In a building undergoing renovation, there were no near neighbours to notice them taking in large quantities of strong-smelling household chemicals, as well as a suitcase of nails, to concoct an unstable white explosive powder known as TATP, or triacetone triperoxide, that they used in their attacks.
“Even if someone had stopped them, they could have said the materials were for renovation,” said Hassan Abid, an official at the local town hall.
Having moved in two months ago, brothers Khalid and Brahim el-Bakraoui used the apartment in the largely middleclass borough of Schaer-beek as a laboratory and hideout, from where Brahim and two other men took a taxi on Tuesday morning to the airport to commit their attacks.
Prosecutors uncovered 33lb of TATP, as well as 180 litres of the chemicals needed to make bombs. TATP is a highly volatile explosive but offers no easy trail for intelligence agents to track because buying the ingredients is easily done at any hardware store or pharmacy.
Ehud Keinan, an Israeli scientist who has spent 35 years studying TATP, said that as little as 9lbs could produce the kind of devastation seen in Brussels.

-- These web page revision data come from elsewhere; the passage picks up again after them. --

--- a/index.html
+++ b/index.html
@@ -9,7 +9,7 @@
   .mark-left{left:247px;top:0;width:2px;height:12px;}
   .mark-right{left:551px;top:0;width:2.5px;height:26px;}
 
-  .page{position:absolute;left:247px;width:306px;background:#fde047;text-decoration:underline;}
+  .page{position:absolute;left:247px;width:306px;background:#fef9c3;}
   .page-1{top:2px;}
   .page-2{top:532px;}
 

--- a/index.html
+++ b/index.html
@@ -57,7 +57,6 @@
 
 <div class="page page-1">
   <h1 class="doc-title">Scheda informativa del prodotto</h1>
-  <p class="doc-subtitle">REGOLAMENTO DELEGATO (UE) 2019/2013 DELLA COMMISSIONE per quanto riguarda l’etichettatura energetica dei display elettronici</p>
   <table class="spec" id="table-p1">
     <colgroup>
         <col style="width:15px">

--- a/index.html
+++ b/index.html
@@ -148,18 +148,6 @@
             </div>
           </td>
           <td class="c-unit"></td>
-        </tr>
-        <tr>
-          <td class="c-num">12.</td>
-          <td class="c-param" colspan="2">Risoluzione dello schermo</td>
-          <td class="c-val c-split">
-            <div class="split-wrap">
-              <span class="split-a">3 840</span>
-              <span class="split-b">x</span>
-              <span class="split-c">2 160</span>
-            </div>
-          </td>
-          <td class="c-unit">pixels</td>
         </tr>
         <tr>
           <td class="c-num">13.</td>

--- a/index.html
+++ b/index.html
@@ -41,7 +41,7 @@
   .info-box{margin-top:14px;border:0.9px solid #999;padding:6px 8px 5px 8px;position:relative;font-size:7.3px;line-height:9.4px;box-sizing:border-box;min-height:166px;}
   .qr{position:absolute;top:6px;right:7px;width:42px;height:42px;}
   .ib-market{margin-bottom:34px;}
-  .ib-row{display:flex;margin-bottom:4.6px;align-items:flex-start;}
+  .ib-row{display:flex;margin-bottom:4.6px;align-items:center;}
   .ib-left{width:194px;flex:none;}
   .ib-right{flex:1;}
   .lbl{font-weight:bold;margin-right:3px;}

“It is very easy to make, not like a conventional bomb,” said Mr Keinan, dean of chemistry at Technion-Israel Institute of Technology in Haifa.
“You don’t need to be part of a large organisation or need training to do this.”
The brothers’ associate Najim Laachraoui, a 25-year-old Belgian who blew himself up in the airport attack and is suspected of making suicide vests for last year’s terror attacks in Paris, had studied engineering at university and excelled in lab work.